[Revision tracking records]

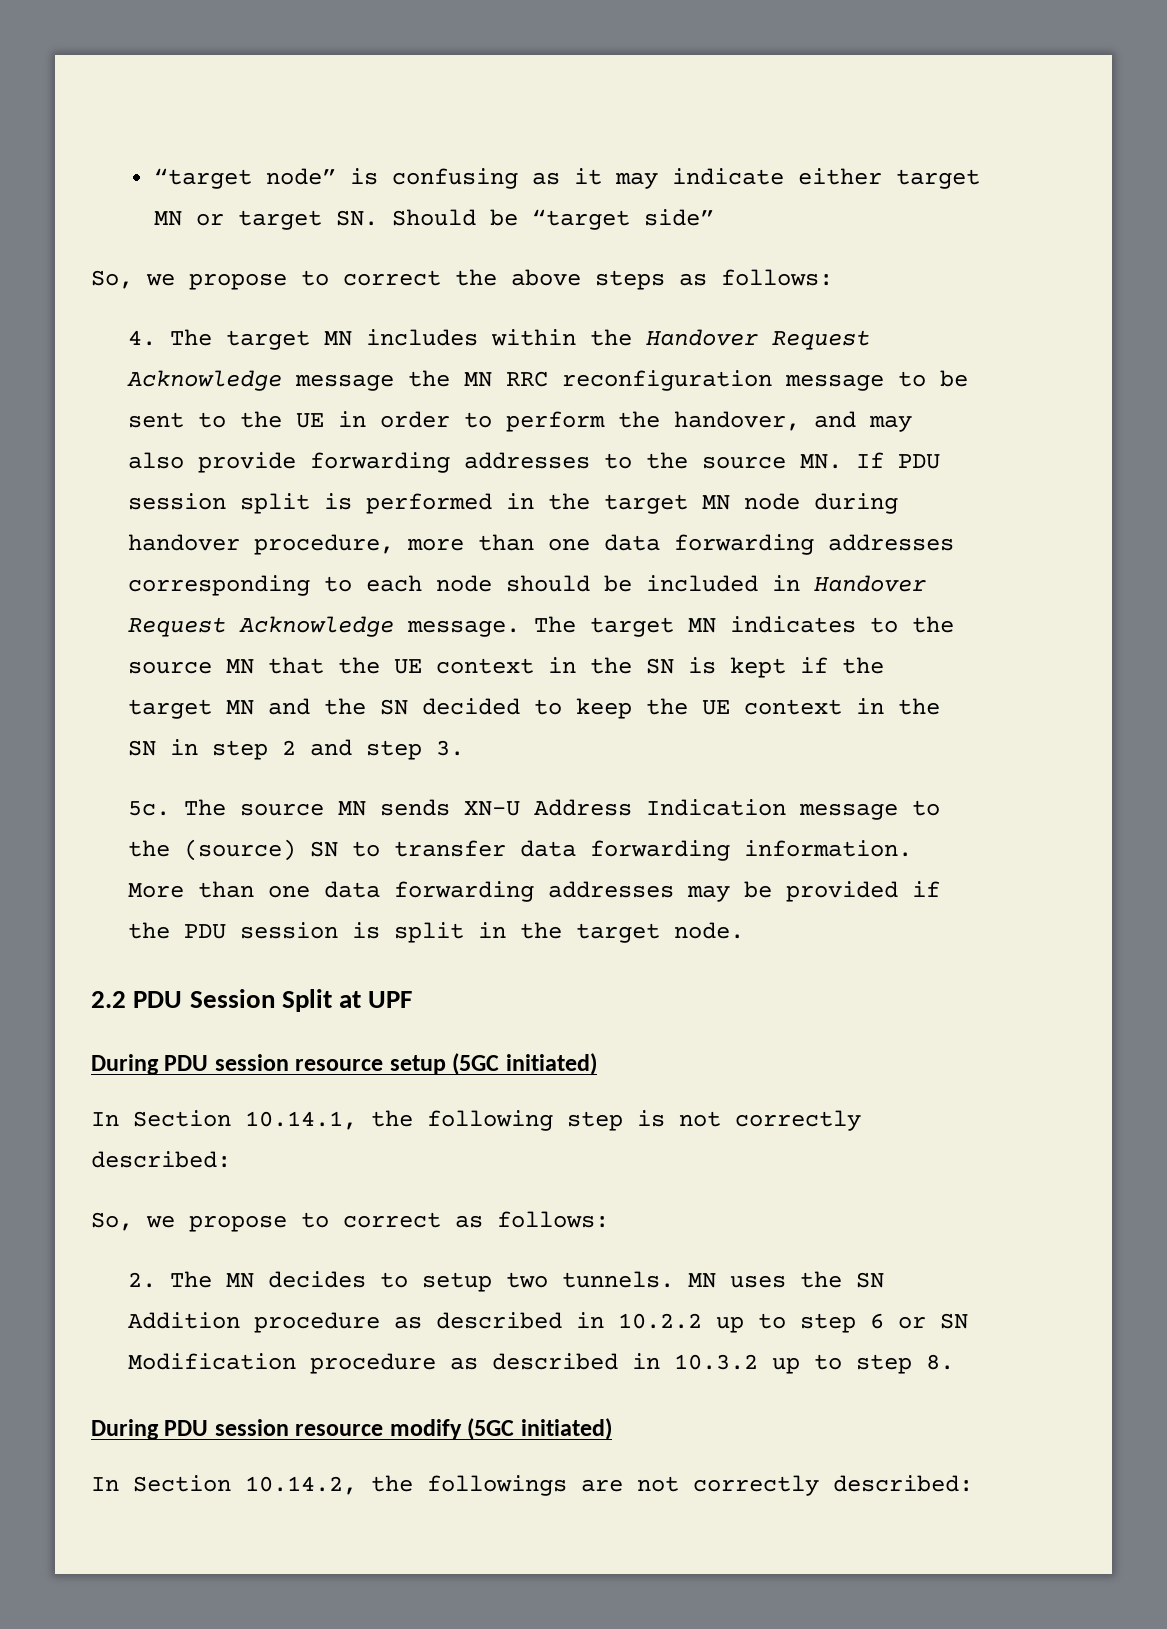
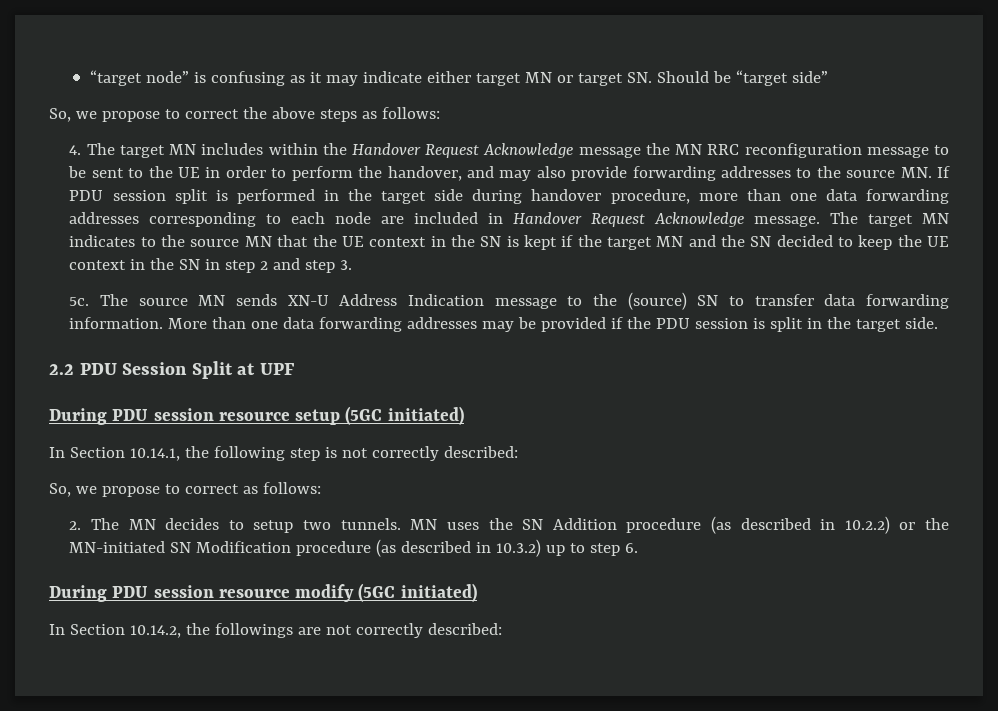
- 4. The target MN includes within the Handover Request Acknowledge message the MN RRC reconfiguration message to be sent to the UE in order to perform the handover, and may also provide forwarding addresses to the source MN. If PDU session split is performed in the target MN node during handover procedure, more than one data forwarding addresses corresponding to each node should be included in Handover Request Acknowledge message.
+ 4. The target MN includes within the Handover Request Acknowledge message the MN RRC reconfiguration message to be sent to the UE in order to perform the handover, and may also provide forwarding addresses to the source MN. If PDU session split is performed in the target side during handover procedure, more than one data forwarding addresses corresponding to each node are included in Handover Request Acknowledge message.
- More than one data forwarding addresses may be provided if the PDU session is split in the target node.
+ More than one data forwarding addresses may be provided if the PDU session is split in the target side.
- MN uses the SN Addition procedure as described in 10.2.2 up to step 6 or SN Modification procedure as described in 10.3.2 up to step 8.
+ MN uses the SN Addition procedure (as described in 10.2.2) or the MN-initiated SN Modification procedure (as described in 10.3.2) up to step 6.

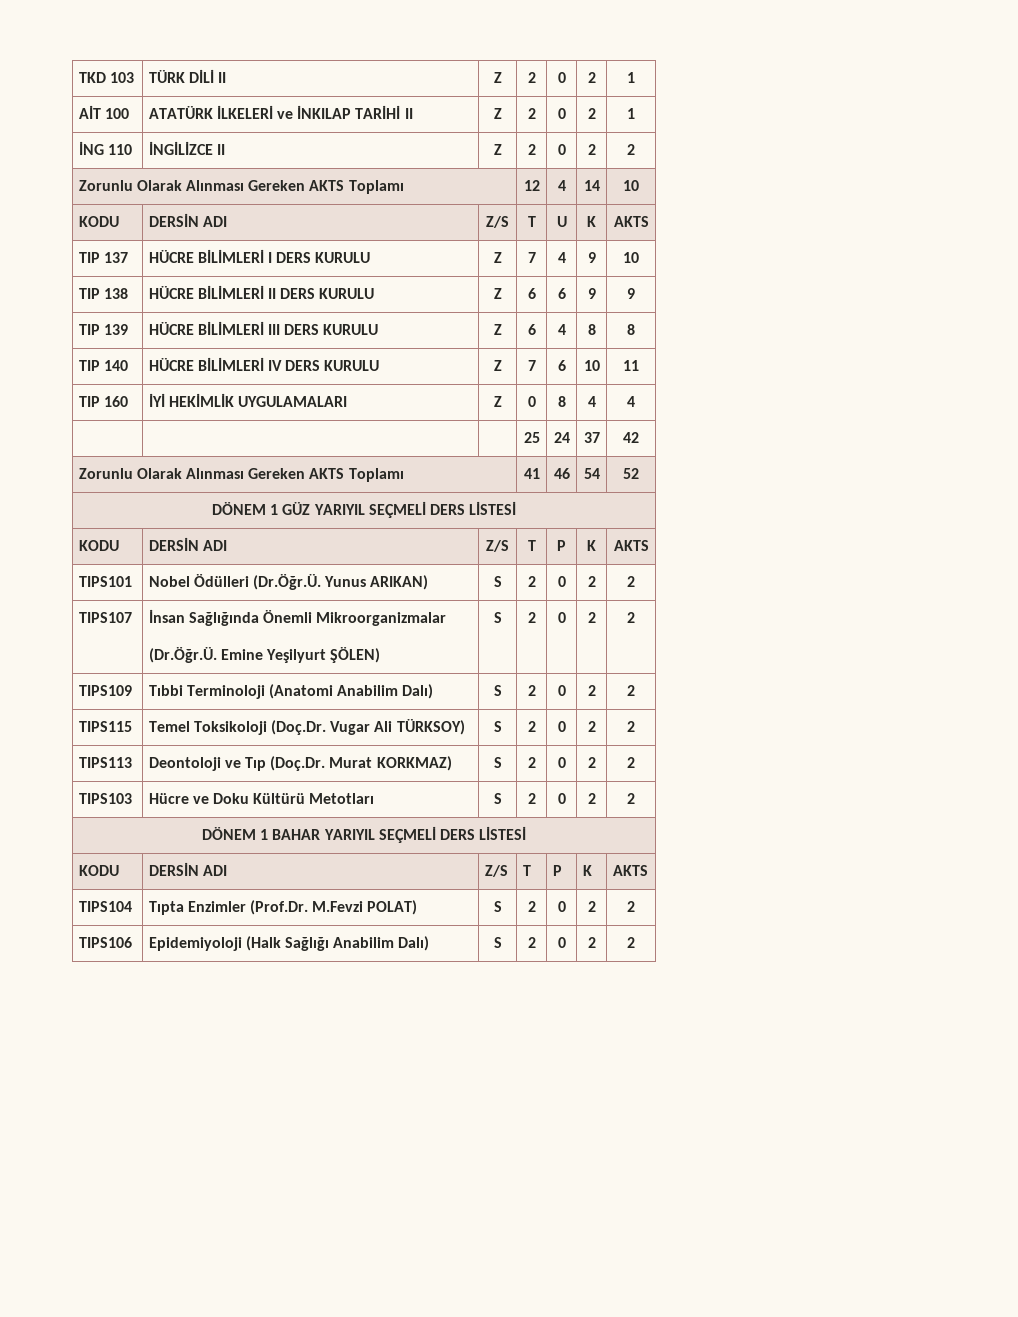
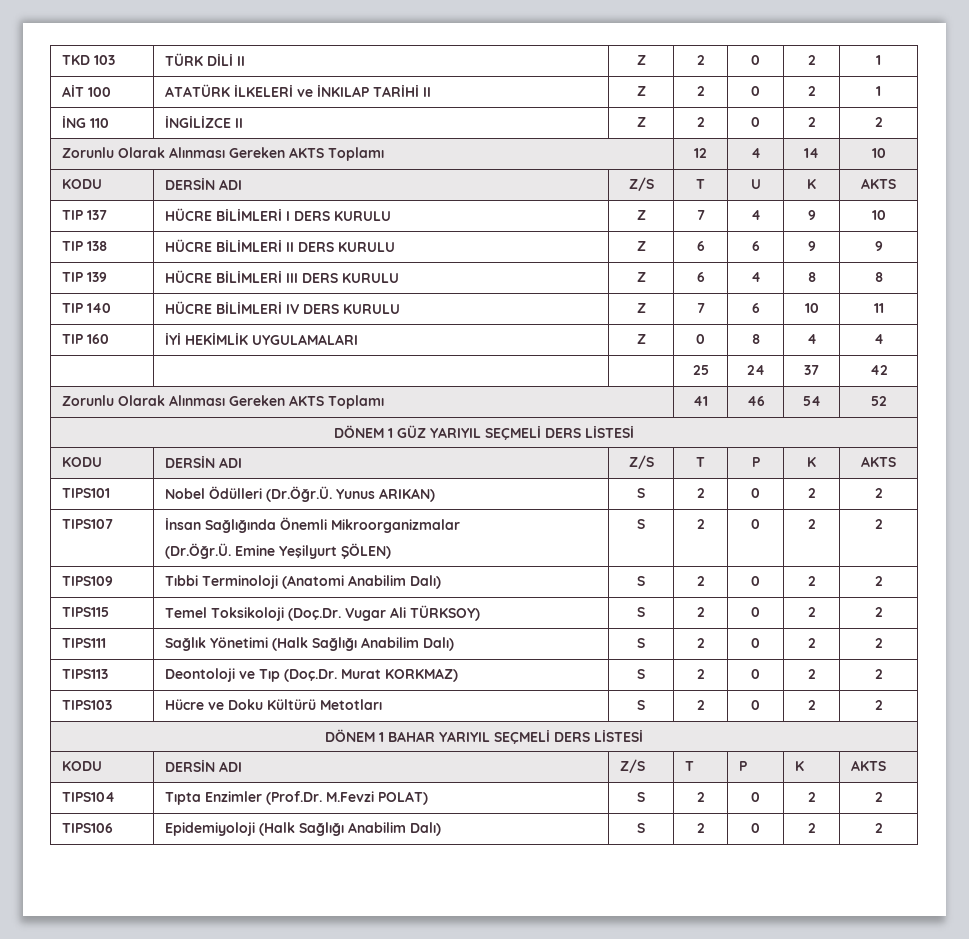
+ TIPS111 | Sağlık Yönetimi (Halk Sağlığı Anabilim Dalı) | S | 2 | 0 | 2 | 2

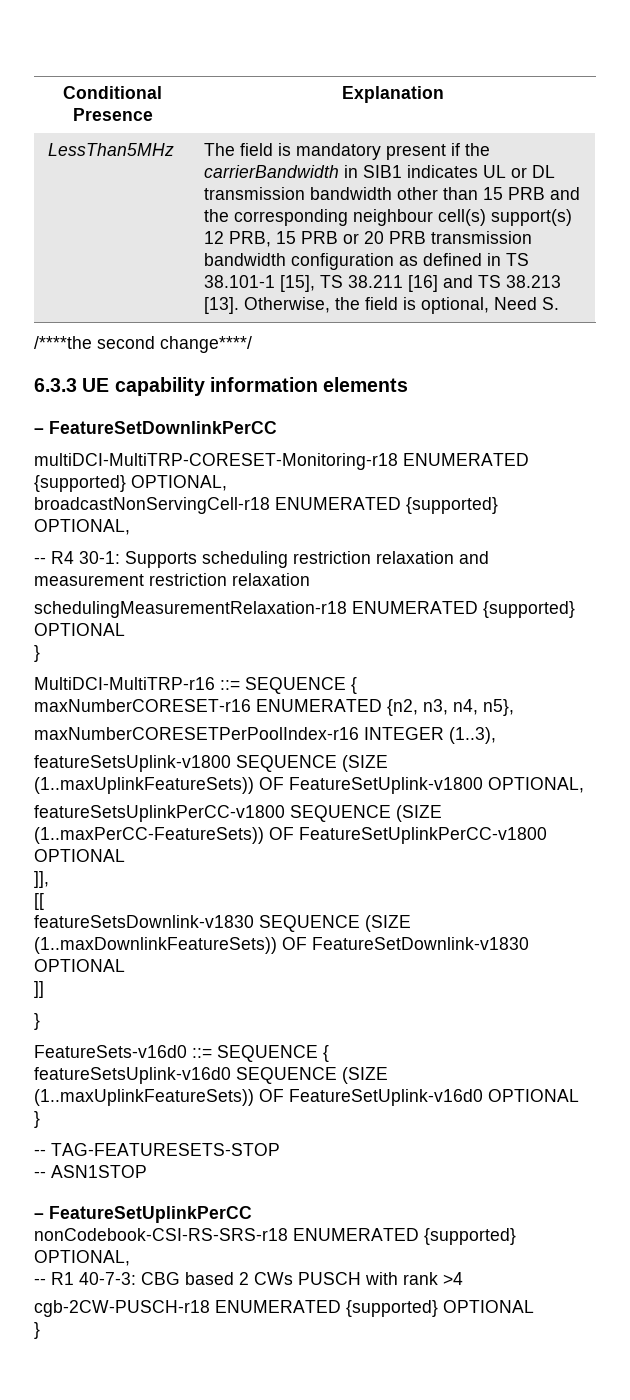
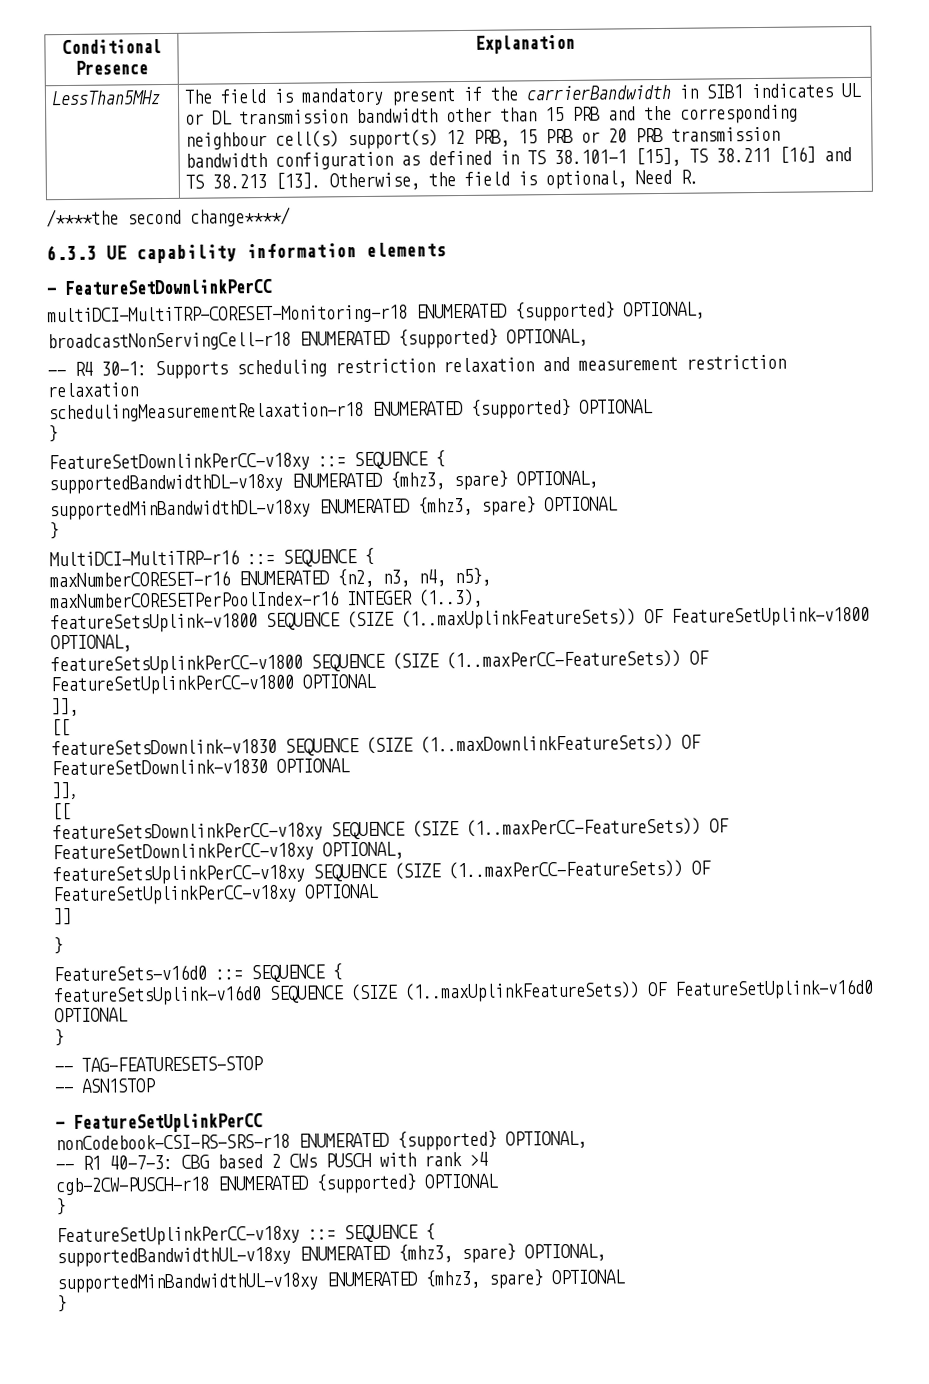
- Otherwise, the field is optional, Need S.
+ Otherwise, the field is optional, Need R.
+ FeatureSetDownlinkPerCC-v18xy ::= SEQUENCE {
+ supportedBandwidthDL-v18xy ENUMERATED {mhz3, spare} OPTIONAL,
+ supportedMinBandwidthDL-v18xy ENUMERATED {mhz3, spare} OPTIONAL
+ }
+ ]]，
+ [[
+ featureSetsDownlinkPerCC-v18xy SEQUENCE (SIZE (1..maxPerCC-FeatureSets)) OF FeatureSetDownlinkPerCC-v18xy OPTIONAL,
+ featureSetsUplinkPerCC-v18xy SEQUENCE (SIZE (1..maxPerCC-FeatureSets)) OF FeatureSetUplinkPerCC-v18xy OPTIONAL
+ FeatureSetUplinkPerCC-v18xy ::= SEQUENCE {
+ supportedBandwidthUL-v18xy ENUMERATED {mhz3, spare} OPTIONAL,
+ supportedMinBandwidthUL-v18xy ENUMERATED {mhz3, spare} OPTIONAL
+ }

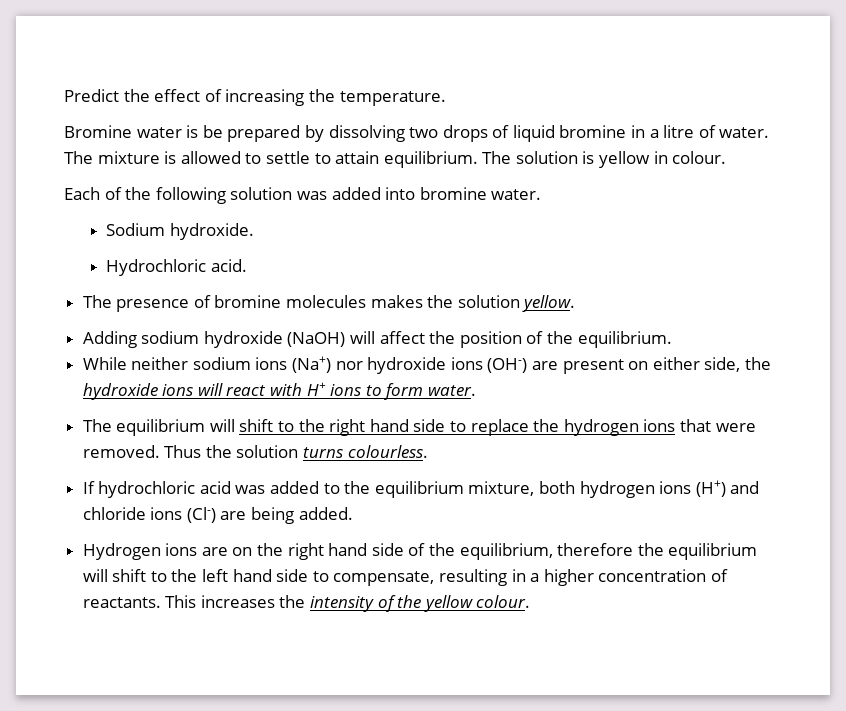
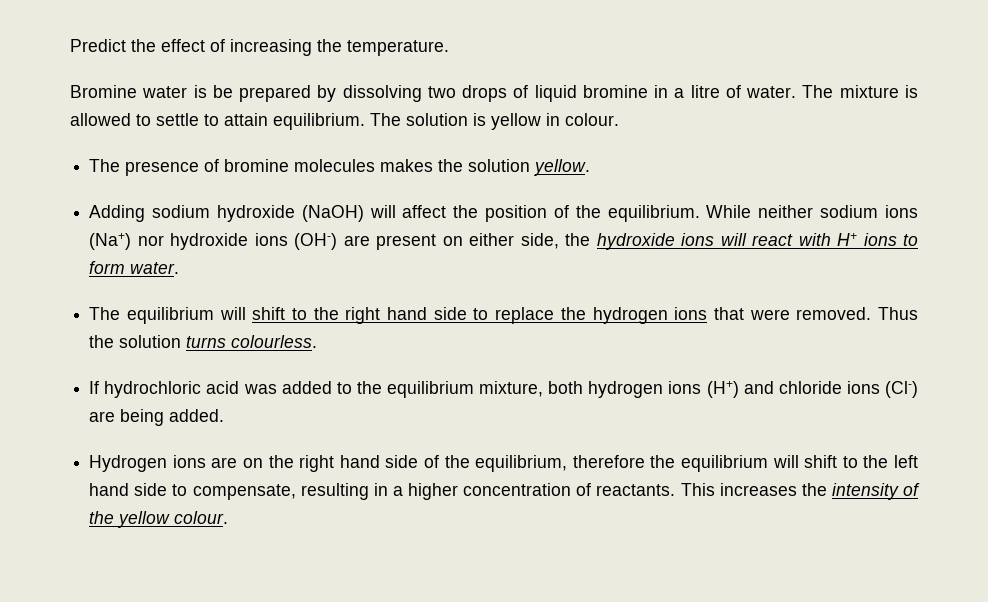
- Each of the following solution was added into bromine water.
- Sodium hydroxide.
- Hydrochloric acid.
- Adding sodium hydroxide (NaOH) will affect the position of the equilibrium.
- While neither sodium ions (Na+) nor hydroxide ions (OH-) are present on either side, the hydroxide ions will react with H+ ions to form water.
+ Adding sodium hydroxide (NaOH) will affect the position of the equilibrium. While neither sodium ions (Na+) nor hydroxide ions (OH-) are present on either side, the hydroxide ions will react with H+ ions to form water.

(Task)
Transcribe every record above exactly as written, leaving out any pictures.

(Task solution)
- 4. The target MN includes within the Handover Request Acknowledge message the MN RRC reconfiguration message to be sent to the UE in order to perform the handover, and may also provide forwarding addresses to the source MN. If PDU session split is performed in the target MN node during handover procedure, more than one data forwarding addresses corresponding to each node should be included in Handover Request Acknowledge message.
+ 4. The target MN includes within the Handover Request Acknowledge message the MN RRC reconfiguration message to be sent to the UE in order to perform the handover, and may also provide forwarding addresses to the source MN. If PDU session split is performed in the target side during handover procedure, more than one data forwarding addresses corresponding to each node are included in Handover Request Acknowledge message.
- More than one data forwarding addresses may be provided if the PDU session is split in the target node.
+ More than one data forwarding addresses may be provided if the PDU session is split in the target side.
- MN uses the SN Addition procedure as described in 10.2.2 up to step 6 or SN Modification procedure as described in 10.3.2 up to step 8.
+ MN uses the SN Addition procedure (as described in 10.2.2) or the MN-initiated SN Modification procedure (as described in 10.3.2) up to step 6.

+ TIPS111 | Sağlık Yönetimi (Halk Sağlığı Anabilim Dalı) | S | 2 | 0 | 2 | 2

- Otherwise, the field is optional, Need S.
+ Otherwise, the field is optional, Need R.
+ FeatureSetDownlinkPerCC-v18xy ::= SEQUENCE {
+ supportedBandwidthDL-v18xy ENUMERATED {mhz3, spare} OPTIONAL,
+ supportedMinBandwidthDL-v18xy ENUMERATED {mhz3, spare} OPTIONAL
+ }
+ ]]，
+ [[
+ featureSetsDownlinkPerCC-v18xy SEQUENCE (SIZE (1..maxPerCC-FeatureSets)) OF FeatureSetDownlinkPerCC-v18xy OPTIONAL,
+ featureSetsUplinkPerCC-v18xy SEQUENCE (SIZE (1..maxPerCC-FeatureSets)) OF FeatureSetUplinkPerCC-v18xy OPTIONAL
+ FeatureSetUplinkPerCC-v18xy ::= SEQUENCE {
+ supportedBandwidthUL-v18xy ENUMERATED {mhz3, spare} OPTIONAL,
+ supportedMinBandwidthUL-v18xy ENUMERATED {mhz3, spare} OPTIONAL
+ }

- Each of the following solution was added into bromine water.
- Sodium hydroxide.
- Hydrochloric acid.
- Adding sodium hydroxide (NaOH) will affect the position of the equilibrium.
- While neither sodium ions (Na+) nor hydroxide ions (OH-) are present on either side, the hydroxide ions will react with H+ ions to form water.
+ Adding sodium hydroxide (NaOH) will affect the position of the equilibrium. While neither sodium ions (Na+) nor hydroxide ions (OH-) are present on either side, the hydroxide ions will react with H+ ions to form water.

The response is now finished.